→ What is needed
Copy out all the lines in the records that include the word "none".

→ Material for this task
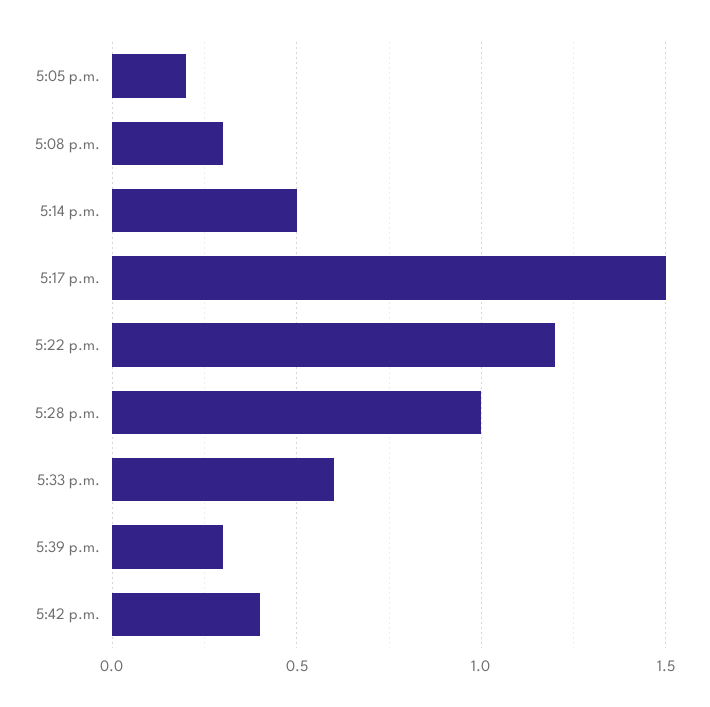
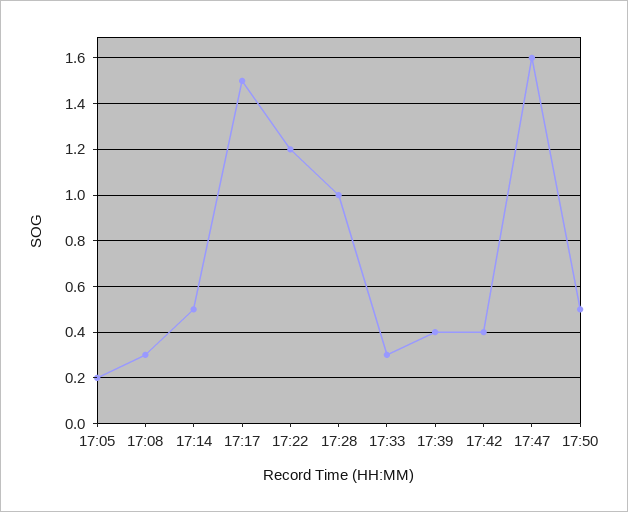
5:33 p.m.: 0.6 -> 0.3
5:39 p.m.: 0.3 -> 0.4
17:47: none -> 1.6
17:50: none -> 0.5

---

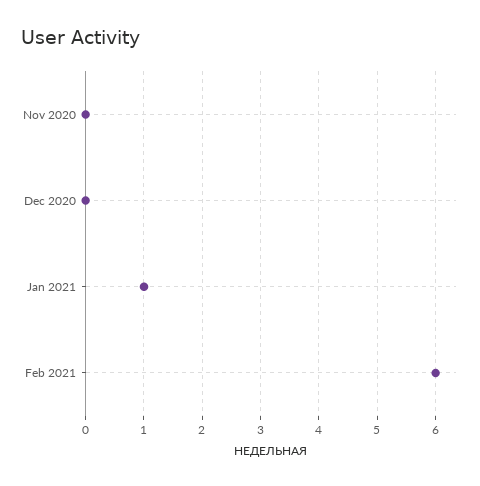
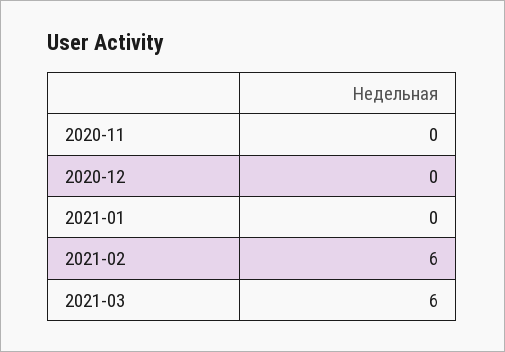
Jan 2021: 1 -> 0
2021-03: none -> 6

→ Solution
17:47: none -> 1.6
17:50: none -> 0.5
2021-03: none -> 6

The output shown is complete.